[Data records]
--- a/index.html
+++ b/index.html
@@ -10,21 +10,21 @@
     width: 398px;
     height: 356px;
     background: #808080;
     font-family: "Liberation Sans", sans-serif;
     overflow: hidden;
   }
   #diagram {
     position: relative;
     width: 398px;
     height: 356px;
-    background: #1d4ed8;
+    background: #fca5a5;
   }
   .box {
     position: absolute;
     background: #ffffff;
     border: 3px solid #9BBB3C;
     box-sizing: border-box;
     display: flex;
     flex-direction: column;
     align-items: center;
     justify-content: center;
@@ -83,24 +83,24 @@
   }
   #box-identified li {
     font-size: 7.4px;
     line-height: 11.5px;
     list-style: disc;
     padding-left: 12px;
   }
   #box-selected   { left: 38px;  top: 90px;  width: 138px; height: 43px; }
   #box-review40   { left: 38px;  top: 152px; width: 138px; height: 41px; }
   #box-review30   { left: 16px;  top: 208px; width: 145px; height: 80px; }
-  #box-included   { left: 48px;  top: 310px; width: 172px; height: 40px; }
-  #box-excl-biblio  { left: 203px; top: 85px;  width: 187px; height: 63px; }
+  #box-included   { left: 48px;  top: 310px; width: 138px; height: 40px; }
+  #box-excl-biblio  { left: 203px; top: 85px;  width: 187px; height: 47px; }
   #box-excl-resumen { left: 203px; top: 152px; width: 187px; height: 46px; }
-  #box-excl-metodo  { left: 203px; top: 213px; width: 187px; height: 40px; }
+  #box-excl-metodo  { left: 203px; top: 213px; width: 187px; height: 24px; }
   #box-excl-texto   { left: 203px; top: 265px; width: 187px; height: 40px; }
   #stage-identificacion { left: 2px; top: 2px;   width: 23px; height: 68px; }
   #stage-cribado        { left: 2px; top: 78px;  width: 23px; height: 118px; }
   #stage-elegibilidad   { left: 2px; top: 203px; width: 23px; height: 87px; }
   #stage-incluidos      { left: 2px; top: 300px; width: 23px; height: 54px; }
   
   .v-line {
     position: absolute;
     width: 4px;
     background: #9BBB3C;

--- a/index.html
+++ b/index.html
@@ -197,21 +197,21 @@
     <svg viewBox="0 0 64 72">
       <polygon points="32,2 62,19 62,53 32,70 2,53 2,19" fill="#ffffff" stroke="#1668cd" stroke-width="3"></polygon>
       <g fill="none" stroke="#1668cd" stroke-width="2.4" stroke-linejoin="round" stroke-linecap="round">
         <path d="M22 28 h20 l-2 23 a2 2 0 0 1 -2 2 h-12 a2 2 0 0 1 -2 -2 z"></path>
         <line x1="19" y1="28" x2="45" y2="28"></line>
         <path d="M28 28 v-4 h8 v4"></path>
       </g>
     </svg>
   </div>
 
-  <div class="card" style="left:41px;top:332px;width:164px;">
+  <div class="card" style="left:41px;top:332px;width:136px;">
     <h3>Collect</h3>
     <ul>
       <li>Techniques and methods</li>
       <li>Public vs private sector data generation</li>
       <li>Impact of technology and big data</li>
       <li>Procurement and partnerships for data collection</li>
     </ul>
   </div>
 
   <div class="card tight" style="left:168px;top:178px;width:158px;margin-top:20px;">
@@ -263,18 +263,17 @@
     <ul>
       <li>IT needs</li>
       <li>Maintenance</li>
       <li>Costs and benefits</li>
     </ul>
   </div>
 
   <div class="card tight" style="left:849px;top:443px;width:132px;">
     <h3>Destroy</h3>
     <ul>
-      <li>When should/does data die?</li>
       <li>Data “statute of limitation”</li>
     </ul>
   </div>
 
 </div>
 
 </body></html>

### TASK DIRECTIONS
As listed above, the lines from the line with "203px; top: 152px;" to the line with "203px; top: 265px;" are to be echoed exactly, with both ends included and nothing added.

### ANSWER BOX
   #box-excl-resumen { left: 203px; top: 152px; width: 187px; height: 46px; }
-  #box-excl-metodo  { left: 203px; top: 213px; width: 187px; height: 40px; }
+  #box-excl-metodo  { left: 203px; top: 213px; width: 187px; height: 24px; }
   #box-excl-texto   { left: 203px; top: 265px; width: 187px; height: 40px; }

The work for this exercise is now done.